"Google’s self-serving approach to intellectual property is undeniably arrogant, but is it delusional? Not so far," Ken Glueck, executive vice-president of Oracle, said in a blog post a day before the most recent hearing in the case.
During that hearing, the US Supreme Court raised the possibility that the case could be sent back to a federal appeals court in order that Google's claim that its use of Java APIs in Android was covered by fair use.
Glueck said Google's method was to "deny every claim, appeal any adverse decision, [and] run out the clock on every opponent – including government regulators".
The case has been around since 2010 when Oracle sued Google shortly after it purchased Sun Microsystems and became the owner of Java, claiming that Google had violated its copyright and patents. Google was accused of taking more than 11,000 lines of code from Java APIs and using it in Android without any commercial agreement.
Glueck said around 2005, Google had no product to compete in the mobile space. This happened "just as an increasing share of Internet search began to shift from traditional PCs to mobile devices".
"Facing an existential business threat — 'we’ll be out of business in 10 years', as Google’s internal assessment put it — Google needed its own mobile platform immediately.. But Google was way behind companies like Blackberry, Apple, Nokia, and Microsoft."
He said Java was the solution. "Building its new Android platform on Java gave Google three critical advantages. First, copying Java saved internal development time, enabling Google to get to market faster. Second, Java gave Android immediate credibility with both handset manufacturers and wireless carriers.

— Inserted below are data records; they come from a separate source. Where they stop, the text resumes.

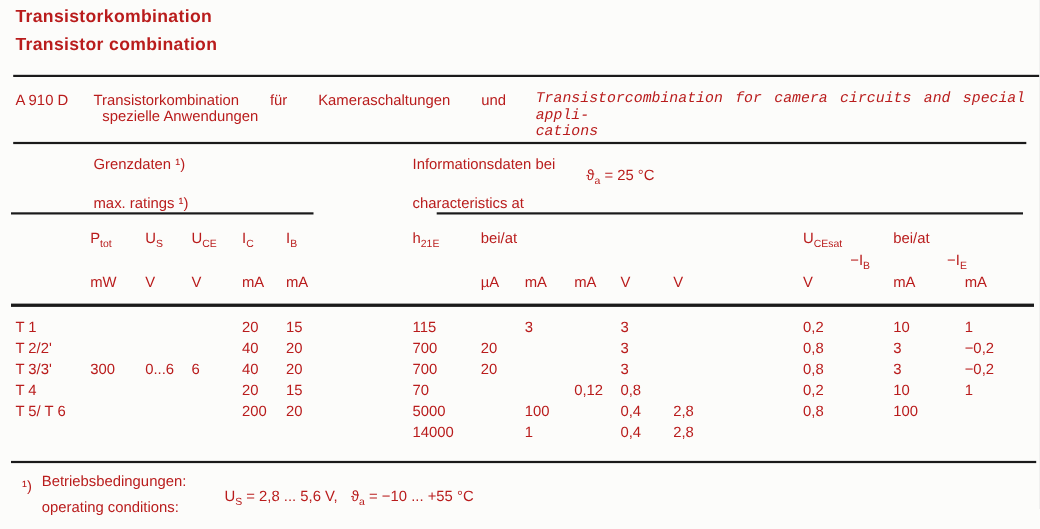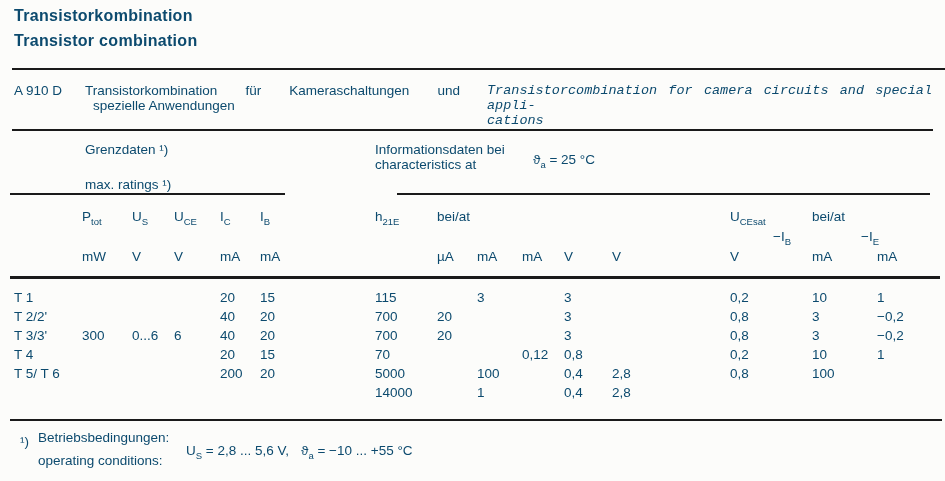--- a/index.html
+++ b/index.html
@@ -7,7 +7,7 @@
     position:relative;
     width:945px; height:481px;
     background:#fcfcfa;
-    color:#0c4a6e;
+    color:#b91c1c;
     font-family:"Liberation Sans", sans-serif;
     font-size:13.5px;
     overflow:hidden;

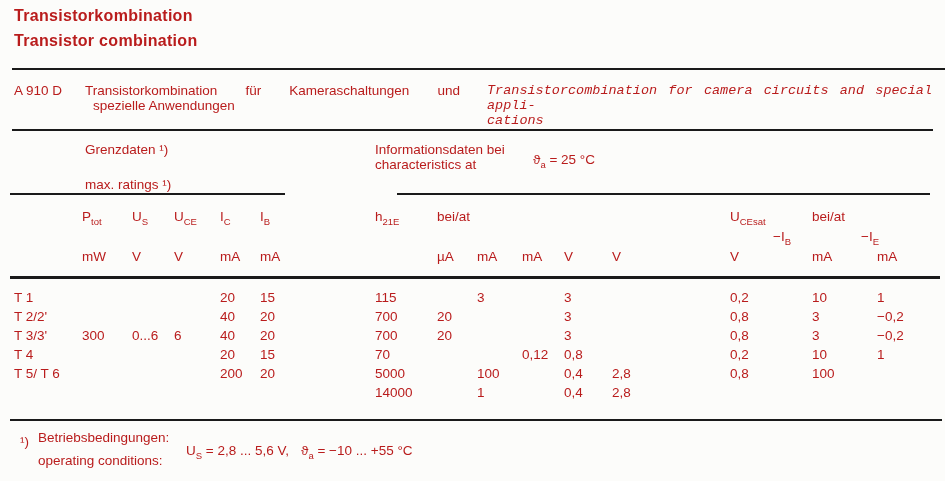--- a/index.html
+++ b/index.html
@@ -64,7 +64,7 @@
   </div>
   <div class="abs" style="left:375px; top:142px;">
     <div>Informationsdaten bei</div>
-    <div style="margin-top:0;">characteristics at</div>
+    <div style="margin-top:20px;">characteristics at</div>
   </div>
   <div class="abs nowrap" style="left:533px; top:152px;">
     <span>ϑ</span><sub>a</sub><span> = 25 °C</span>

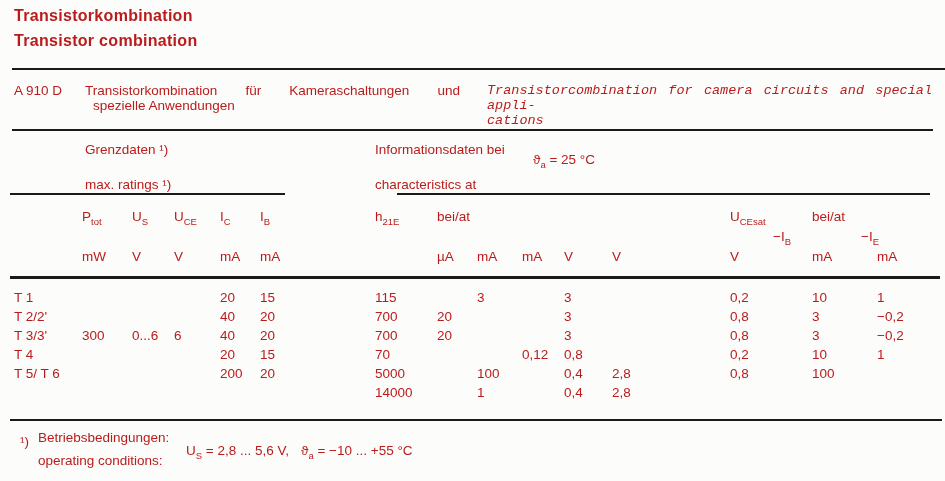--- a/index.html
+++ b/index.html
@@ -239,7 +239,7 @@
   <div class="abs fnote" style="left:20px; top:434px;">¹)</div>
   <div class="abs fnote" style="left:38px; top:430px;">Betriebsbedingungen:</div>
   <div class="abs fnote" style="left:38px; top:453px;">operating conditions:</div>
-  <div class="abs fnote nowrap" style="left:186px; top:443px;">
+  <div class="abs fnote nowrap" style="left:204px; top:443px;">
     <span>U</span><sub>S</sub><span> = 2,8 ... 5,6 V,</span><span class="gap"></span><span>ϑ</span><sub>a</sub><span> = −10 ... +55 °C</span>
   </div>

"Google had to convince these companies to adopt Android. Pitching a new mobile platform based on new, untested technology was not going to fly. Pitching a Java-based system would be a much easier sell, as Java was already widely used and trusted throughout the wireless industry. Third, building Android on Java enabled Google to tap into the community of millions of Java application developers to quickly build the vast mobile app ecosystem needed to compete with Apple and others."
Glueck said Google was aware that it needed a Java licence from Sun. "Indeed, Google’s chief executive at the time, Eric Schmidt, was a top engineering executive at Sun when Sun built Java in the mid-1990s. He knew both Java’s value and Sun’s licensing requirements.
"So did Google’s head of Android development, Andy Rubin. He had licensed Java from Sun to build an early smartphone, the T-Mobile Sidekick, at his prior company. Rubin personally attempted to negotiate a Java licence for Android."
The talks failed because Google was unwilling to agree to Java platform compatibility requirements, Glueck said. "Google wanted to fork Java, breaking its fundamental 'write once, run anywhere' principle. Sun would not allow this. Unable to get the licence it needed, did Google change course, find alternative technical solutions, or build its own technology from scratch? No, none of the above."
He said the unauthorised use of Java APIs by Google was the result of a deliberate decision by those who were high up in the organisation. "Google’s misappropriation of Sun’s Java technology was not an accident. It was not the result of innocent missteps by witless or overzealous low-level folks. Rubin, Schmidt, and company founders Larry Page and Sergey Brin considered the options and made the call.
"After negotiations with Sun broke down, Rubin informed Page and defined the choices: 'we have two options: abandon our work and adopt MSFT CLR VM and C# language or do Java anyway and defend our decision, perhaps making enemies along the way. They chose option 2."
Glueck said when Rubin demonstrated Android at a pre-launch trade show, he instructed his team to hide the ball: “don’t demonstrate to any Sun employees or lawyers.”
Both Page and Brin recognised that Sun/Oracle might pursue legal action, Glueck claimed. "Page and Brin asked for an internal assessment: 'What we’ve actually been asked to do (by Larry and Sergei) is to investigate what technical alternatives exist to Java for Android and Chrome. We’ve been over a bunch of these, and think they all suck. We conclude that we need to negotiate a licence for Java under the terms we need'.
"Of course Google never got the licence. Instead, Google fought tooth and nail to keep this damning document secret under the guise of 'attorney-client privilege'. Three different courts rejected that bogus claim," Glueck said.
He said the Supreme Court decision on the case would be known next year. "Win or lose, Google will no doubt keep right on kicking the can down the road. It’s worked so far."